Survei: 29,1 persen pengguna tetap pakai ojol

id kenaikan harga bbm, kenaikan tarif ojek online, ojek online, ojol, tarif ojek online, pengguna ojek online, survei pengg

Survei: 29,1 persen pengguna tetap pakai ojol

Pengemudi ojek online melintas di kawasan Mampang Prapatan, Jakarta, Jumat (9/9/2022). ANTARA FOTO/Indrianto Eko Suwarso/wsj.

Jakarta (ANTARA) -

Hasil survei Polling Institute mencatat sebanyak 29,1 persen pengguna ojek online (ojol) akan tetap memakai ojol sebagaimana biasanya, meski tarifnya naik menyusul kenaikan harga bahan bakar minyak (BBM).

Direktur Eksekutif Polling Institute Kennedy Muslim dalam paparannya secara daring di Jakarta, Minggu, menjelaskan bahwa pilihan untuk tetap menggunakan ojol sebagaimana biasanya itu jadi opsi utama, disusul oleh opsi untuk menggunakan sepeda motor pribadi.

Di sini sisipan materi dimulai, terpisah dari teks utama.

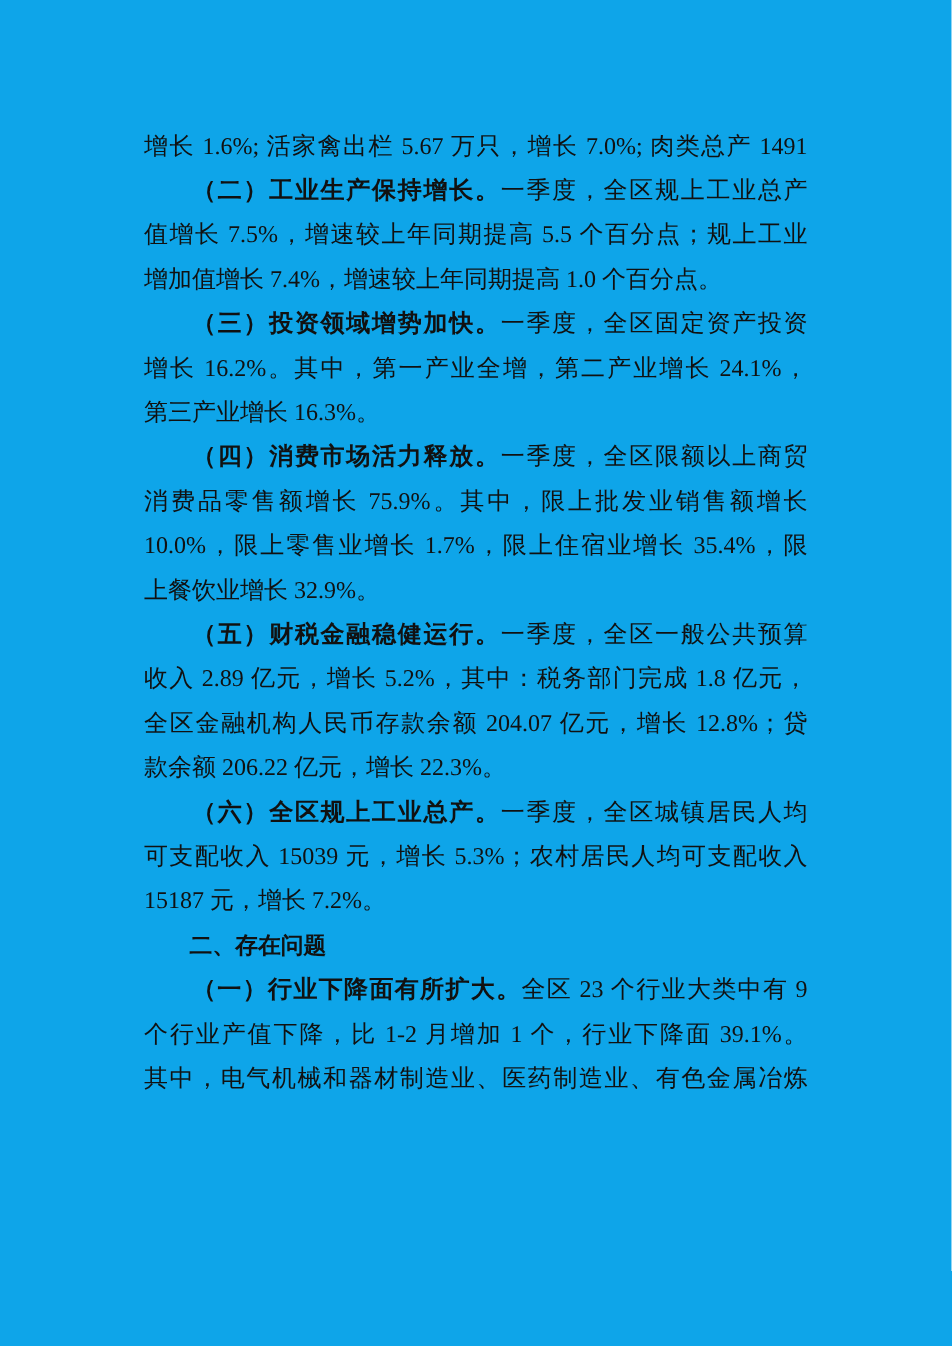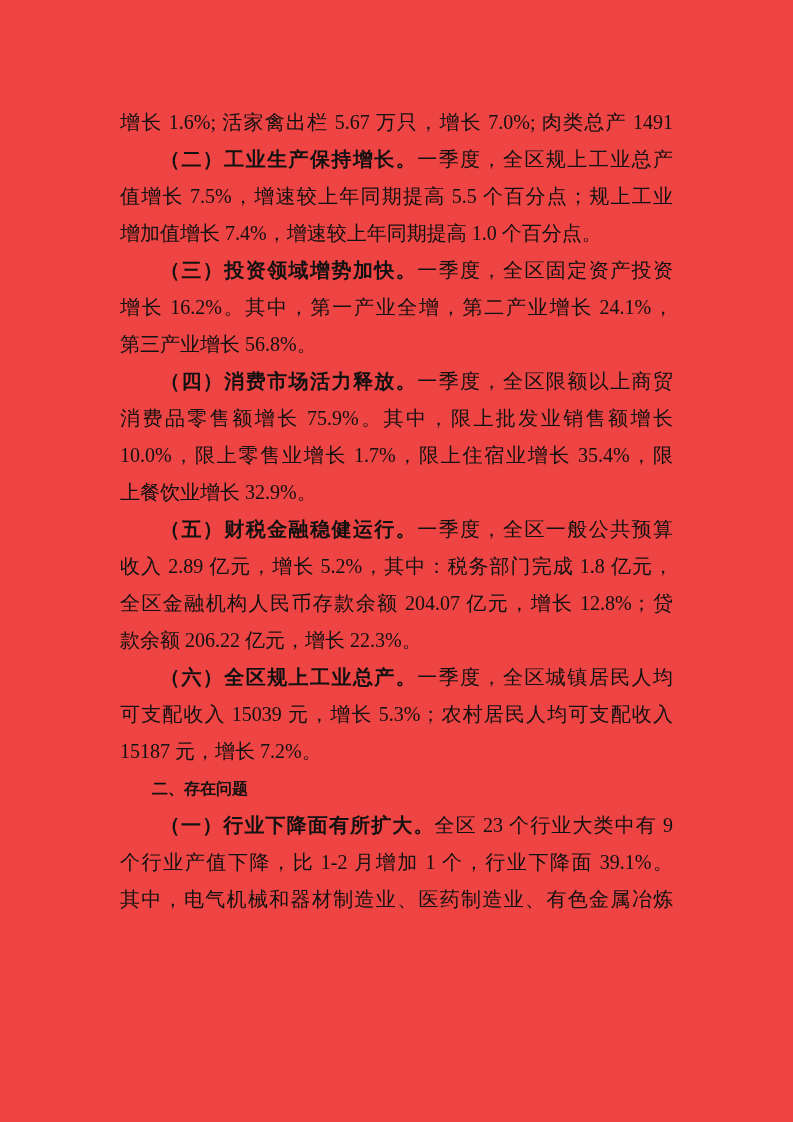"增长 1.6%; 活家禽出栏 5.67 万只，增长" .page { background: #ef4444 -> #0ea5e9 }
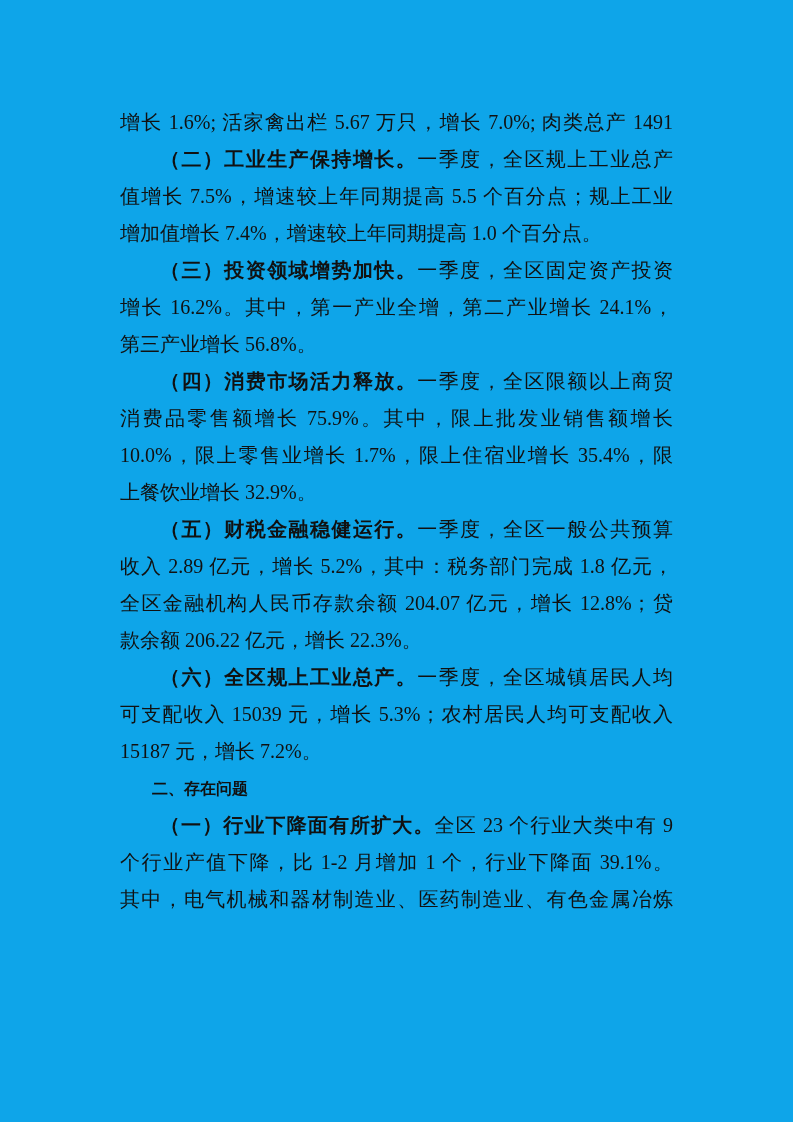"第三产业增长 56.8%。" span { text: 56.8% -> 16.3% }
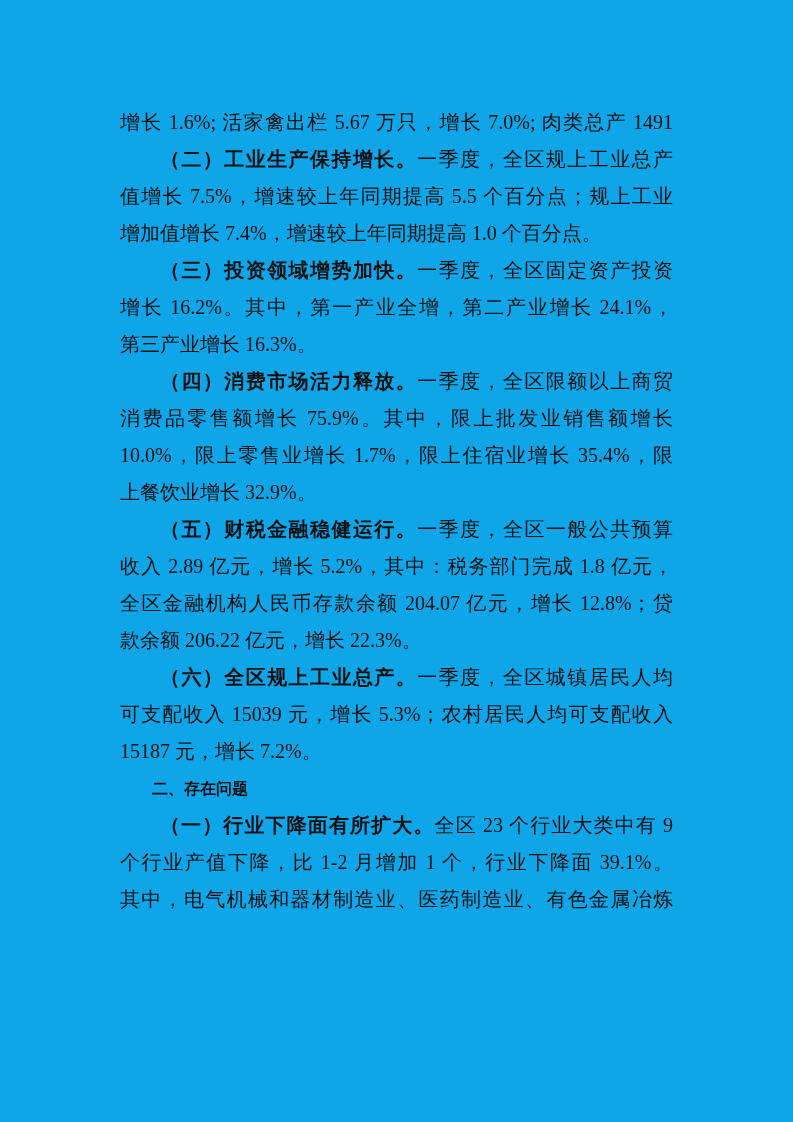"二、存在问题" .l.hd { font-size: 16px -> 19px }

"Opsi untuk tetap menggunakan ojol sebagaimana biasanya itu memang tertinggi, ada 29,1 persen. Ini menunjukkan bahwa betapa tergantungnya masyarakat urban dengan transportasi ojek online," katanya.

Respons tertinggi kedua jika kenaikan tarif ojol diberlakukan, lanjut Kennedy, adalah menggunakan sepeda motor pribadi sebanyak 26,6 persen diikuti tetap menggunakan ojol dan kombinasi motor sendiri sebesar 14 persen, menggunakan motor sendiri/angkutan umum 5,3 persen, atau menggunakan angkutan
umum 5,3 persen.

"Memang kita melihat mereka yang beralih ke angkutan umum masih sangat kecil, rata-rata di bawah enam persen," katanya.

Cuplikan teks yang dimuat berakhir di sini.